O Aeroporto Internacional de Belo Horizonte, em Confins, é um frequente destaque em premiações — como reconhecimentos pela pontualidade e sustentabilidade. Por trás das vitórias, porém, funcionários que trabalham no aeroporto são privados de direitos e sequer têm locais adequados para usar o banheiro, beber água ou descansar nos intervalos. Há relatos de funcionários que urinaram nas calças devido à pressão do trabalho e à distância dos sanitários.  Estas são algumas das observações de uma fiscalização da Superintendência Regional do Trabalho e Emprego em Minas Gerais (SRTE/MG), divulgadas nesta sexta-feira (12/07).

A Operação Voo Seguro fiscalizou 19 empresas que atuam no aeroporto, inclusive sua operadora, a BH Airport, e lavrou 241 autos de infração contra elas. A conclusão dos auditores que conduziram a ação é que a gestão do aeroporto comete assédio moral coletivo contra seus trabalhadores.

“Conseguimos confirmar um assédio moral coletivo, organizacional, em relação aos trabalhadores que estão ali. Eles estão com sobrecarga física e diante de muito estresse psicológico. Isso está muito relacionado ao descumprimento de normas de saúde e segurança”, resume o auditor-fiscal do Trabalho Lucas Oliveira.

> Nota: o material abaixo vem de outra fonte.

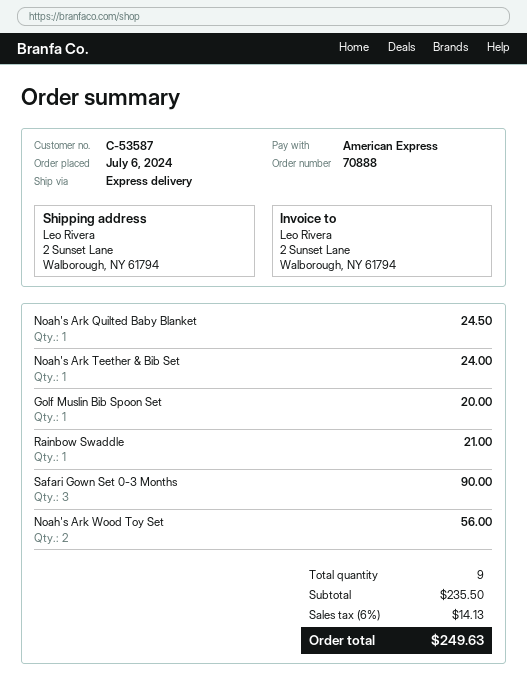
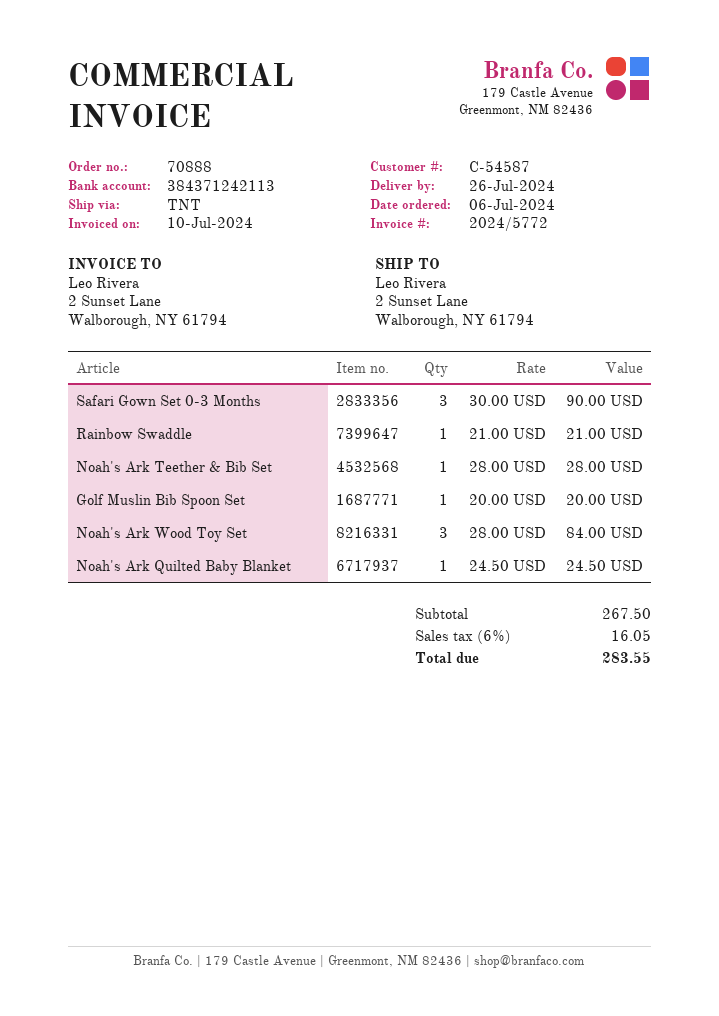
customer number: C-53587 -> C-54587
shipping method: express -> TNT
Noah's Ark Teether & Bib Set: 1 for 24.00 -> 1 for 28.00
Noah's Ark Wood Toy Set: 2 for 56.00 -> 3 for 84.00
subtotal: 235.50 -> 267.50
tax: 6% = 14.13 -> 6% = 16.05
total: 249.63 -> 283.55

A aviação civil exige um alto nível de precisão e velocidade dos serviços, reconhecem os auditores-fiscais. Mas o Aeroporto de Confins não disponibiliza condições mínimas de saúde e segurança para os funcionários cumprirem a jornada adequadamente, expõem. “No lado onde os passageiros descem das aeronaves pelas escadas, temos instalações sanitárias que não funcionam como tal, só um bebedouro de galão com água quente e banheiro nenhum”, descreve o auditor-fiscal do Trabalho Marcos Botelho.

De acordo com a inspeção, o aeroporto tem cerca de 7.000 trabalhadores, entre próprios e terceirizados, a maior parte deles empregada na área “de ar”, como se chamam as operações de pista. É neste setor que estão os maiores problemas, segundo os auditores. Os trabalhadores são expostos a trabalhos braçais extenuantes, algumas vezes sem equipamentos de segurança, afirmam os fiscais.

“Uma situação que me deixou perplexo foi a carga e descarga dos pneus das aeronaves. Junto com o pneu, são 180kg. Na força física, dois trabalhadores empurram esse pneu do fundo da aeronave até a saída sem nenhum tipo de equipamento. Em algumas aeronaves sem esteira, a pessoa pega uma mala de 15, 20 kg e a eleva acima dos ombros”, diz o auditor Marco Botelho.

São situações que podem ser suavizadas com mais revezamento de trabalho e locais adequados de pausa e descanso, defendem os auditores. Mas este é mais um problema apurado pela superintendência: há poucos bancos adequados para os funcionários descansarem e, quando eles precisam recorrer a sentar no chão, são repreendidos pelos superiores.

A automedicação e o uso de medicamentos psiquiátricos tornou-se rotina para os trabalhadores, pontua o médico do trabalho Luiz Antônio Rabelo Rocha. “Os trabalhadores tomam anti-inflamatórios, analgésicos e relaxantes musculares por conta própria, além de muitos remédios ansiolíticos e antidepressivos”.

O cenário caótico descrito por eles é uma potencial ameaça à segurança dos próprios passageiros, avalia a auditora-fiscal do Trabalho Julie Santos Teixeira. “Um trabalhador que não descansa, que não tem suas folgas, que não tem hora extra [paga], que não se alimenta, que não toma água, não vai ao banheiro com a frequência adequada naturalmente não está em sua condição 100% de trabalho. E  aí pode ocorrer, como ocorreria com qualquer um de nós, uma desconcentração, um desmaio. E a depender do tipo de operação que ele está fazendo, como conduzindo um trator, pode ocorrer um acidente”. 

Acordo em vista

Todas as 19 empresas inspecionadas, inclusive a BH Airport e as principais companhias aéreas, estão sendo notificadas sobre os autos de infração. Agora, elas se reunirão com a SRTE-MG em agosto para apresentar soluções. Os autos de infração podem ser convertidos em multas de centenas de milhares de reais.

Procurada pela reportagem, a BH Airport afirmou que a concessionária "que ainda não foi notificada sobre o resultado da auditoria conduzida pelo Ministério do Trabalho e Emprego, de forma que não é possível diferenciar o que cabe a ela e o que é de responsabilidade das outras 18 empresas citadas. Com esse entendimento, prestará os devidos esclarecimentos em total cooperação com o Ministério do Trabalho e Emprego, confiante de que eventuais pontos serão devidamente equacionados".